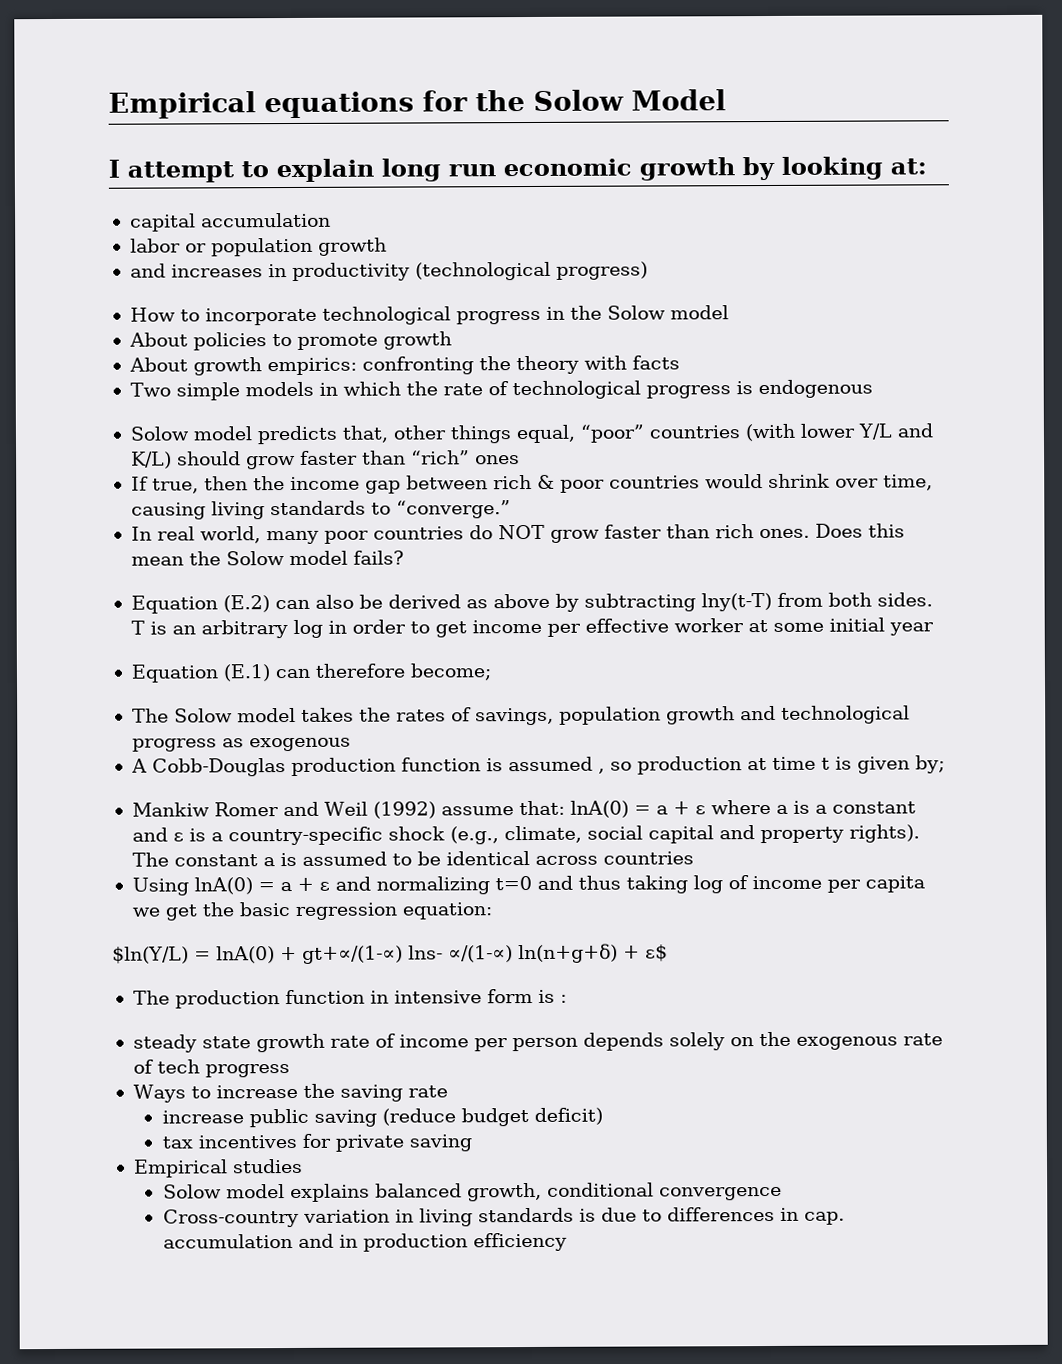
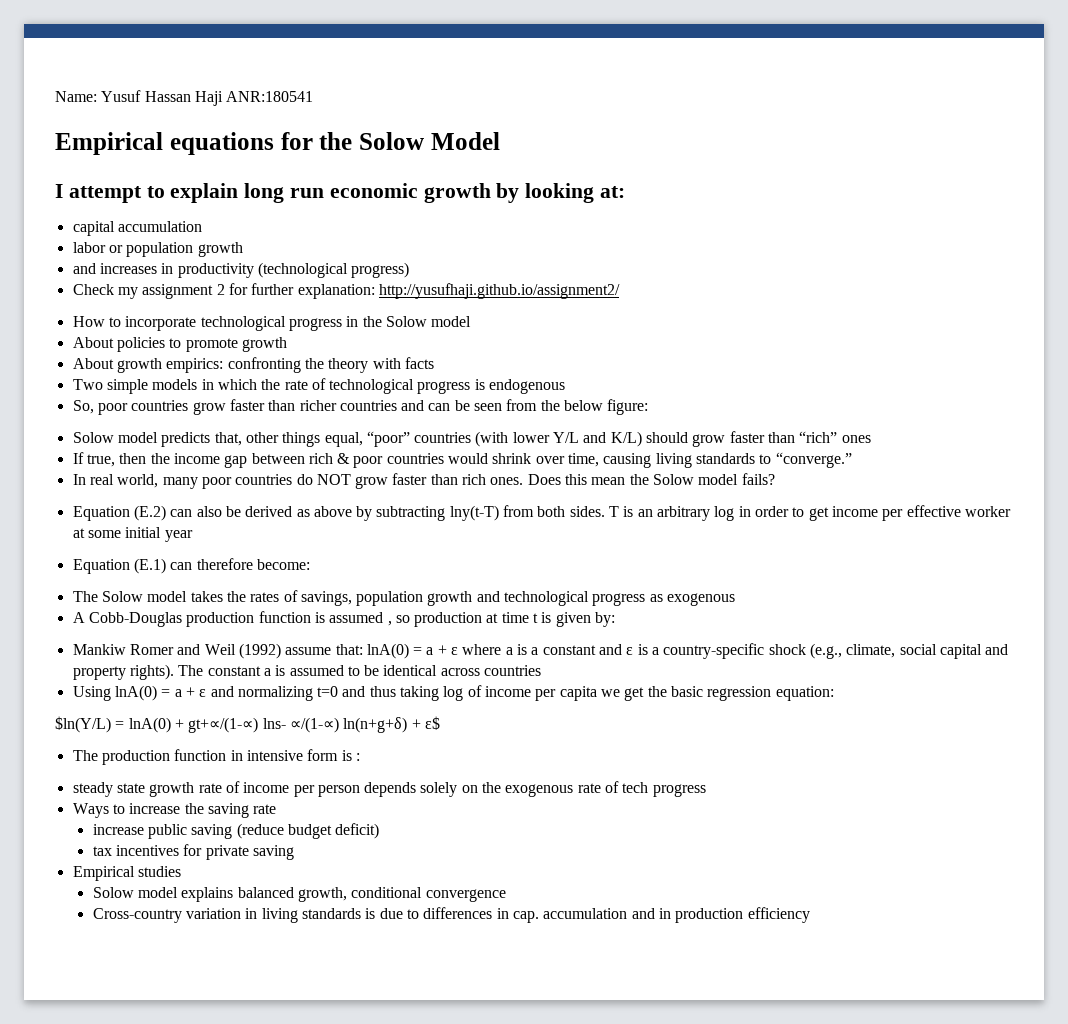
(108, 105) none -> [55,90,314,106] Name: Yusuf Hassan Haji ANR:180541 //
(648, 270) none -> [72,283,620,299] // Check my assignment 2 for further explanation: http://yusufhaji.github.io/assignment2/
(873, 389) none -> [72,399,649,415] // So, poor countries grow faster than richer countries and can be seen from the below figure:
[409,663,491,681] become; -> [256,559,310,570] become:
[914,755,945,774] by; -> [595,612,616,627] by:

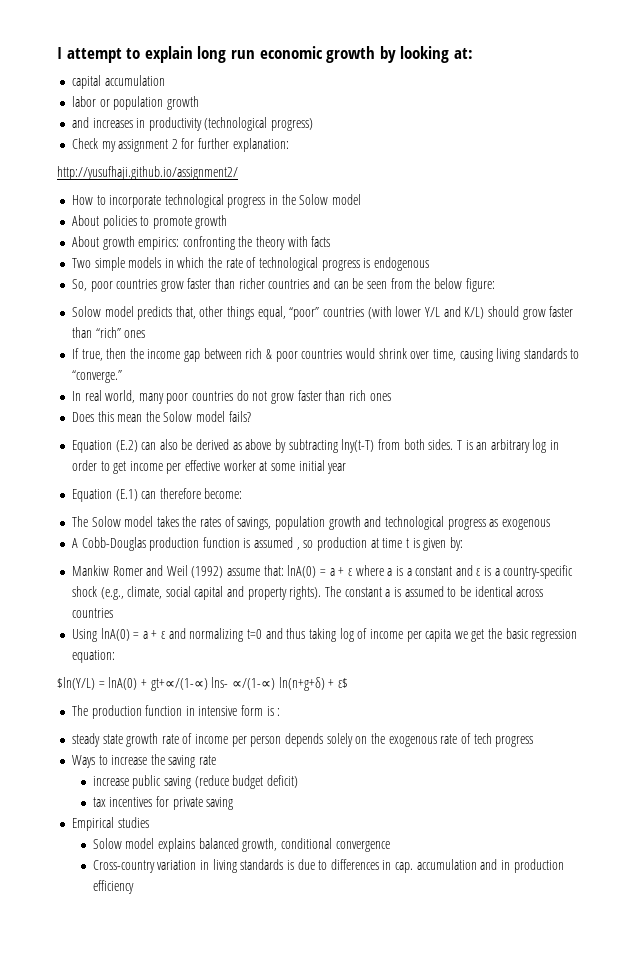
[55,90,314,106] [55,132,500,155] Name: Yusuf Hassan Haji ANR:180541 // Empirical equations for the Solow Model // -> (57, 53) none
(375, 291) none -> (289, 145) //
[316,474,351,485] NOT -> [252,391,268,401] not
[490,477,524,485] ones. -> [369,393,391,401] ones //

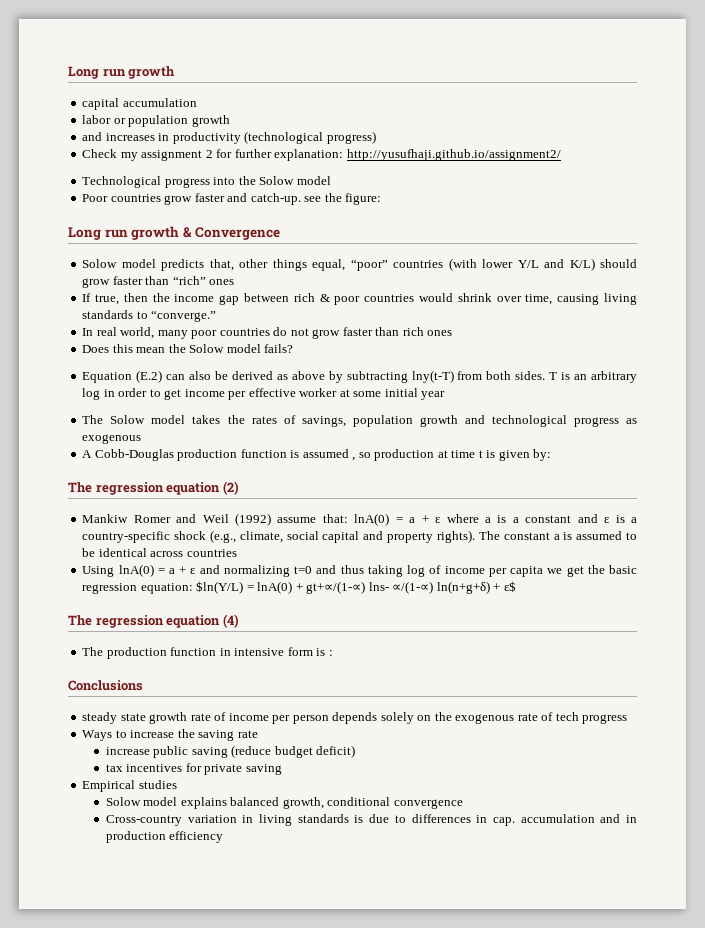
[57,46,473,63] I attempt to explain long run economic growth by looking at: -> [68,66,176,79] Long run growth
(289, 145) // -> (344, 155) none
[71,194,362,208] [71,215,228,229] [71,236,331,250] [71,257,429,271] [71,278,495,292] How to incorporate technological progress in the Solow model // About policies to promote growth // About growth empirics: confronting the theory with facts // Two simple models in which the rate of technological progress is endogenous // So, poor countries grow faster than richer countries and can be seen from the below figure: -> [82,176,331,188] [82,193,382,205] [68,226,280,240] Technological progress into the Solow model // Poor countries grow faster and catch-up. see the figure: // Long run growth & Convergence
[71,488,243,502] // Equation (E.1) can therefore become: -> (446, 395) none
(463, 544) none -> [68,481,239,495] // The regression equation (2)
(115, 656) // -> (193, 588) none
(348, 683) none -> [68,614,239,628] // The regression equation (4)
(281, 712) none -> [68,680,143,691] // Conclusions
==
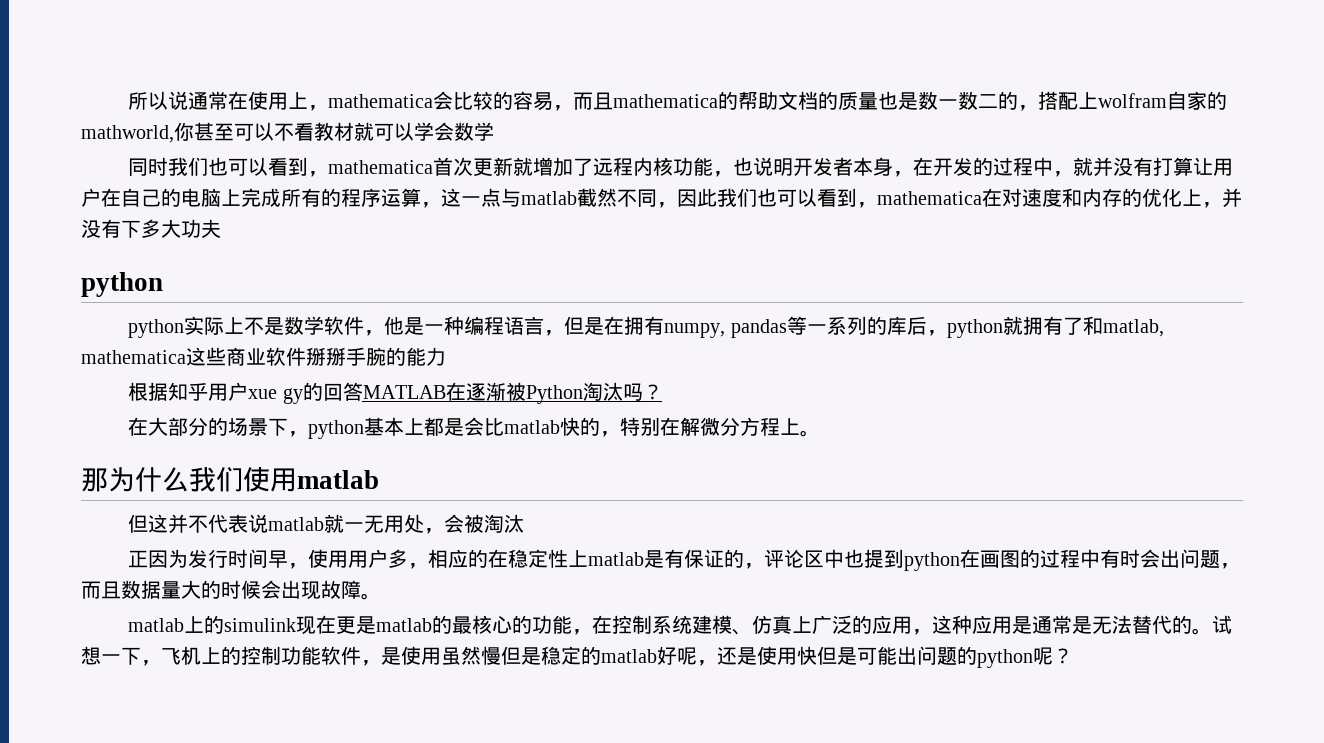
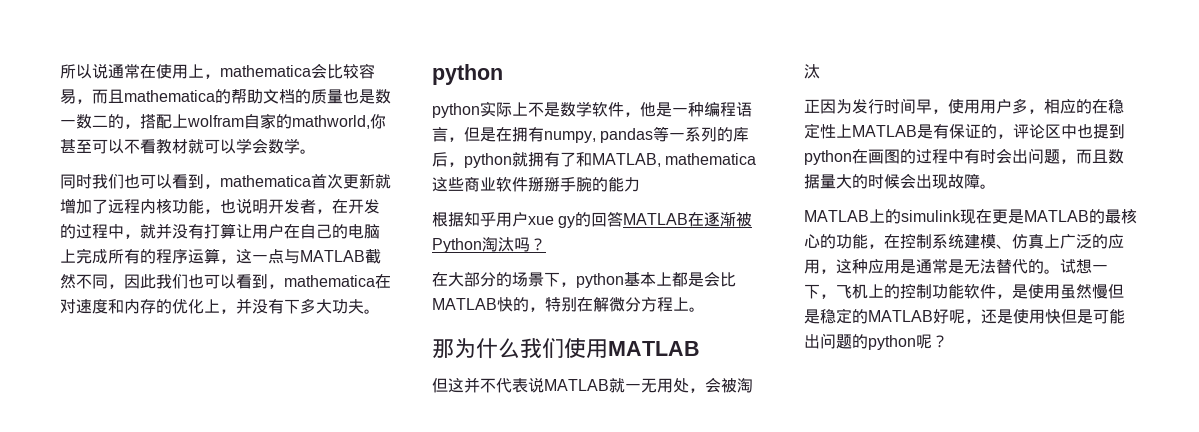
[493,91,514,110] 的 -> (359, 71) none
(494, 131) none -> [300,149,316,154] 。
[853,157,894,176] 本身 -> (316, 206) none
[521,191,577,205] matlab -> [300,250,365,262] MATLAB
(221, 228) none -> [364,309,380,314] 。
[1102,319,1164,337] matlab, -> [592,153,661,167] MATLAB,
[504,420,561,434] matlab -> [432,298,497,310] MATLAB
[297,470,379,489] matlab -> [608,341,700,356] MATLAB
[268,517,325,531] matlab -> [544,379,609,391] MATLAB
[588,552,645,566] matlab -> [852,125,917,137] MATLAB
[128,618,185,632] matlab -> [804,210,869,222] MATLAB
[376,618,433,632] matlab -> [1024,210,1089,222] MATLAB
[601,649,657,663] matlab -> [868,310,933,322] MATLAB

**Assignment:** Using the data above, print exactly the lines from the line that contains "(108, 105) none" through the line that contains "[409,663,491,681] become; ->", with both included.

**Task solution:**
(108, 105) none -> [55,90,314,106] Name: Yusuf Hassan Haji ANR:180541 //
(648, 270) none -> [72,283,620,299] // Check my assignment 2 for further explanation: http://yusufhaji.github.io/assignment2/
(873, 389) none -> [72,399,649,415] // So, poor countries grow faster than richer countries and can be seen from the below figure:
[409,663,491,681] become; -> [256,559,310,570] become:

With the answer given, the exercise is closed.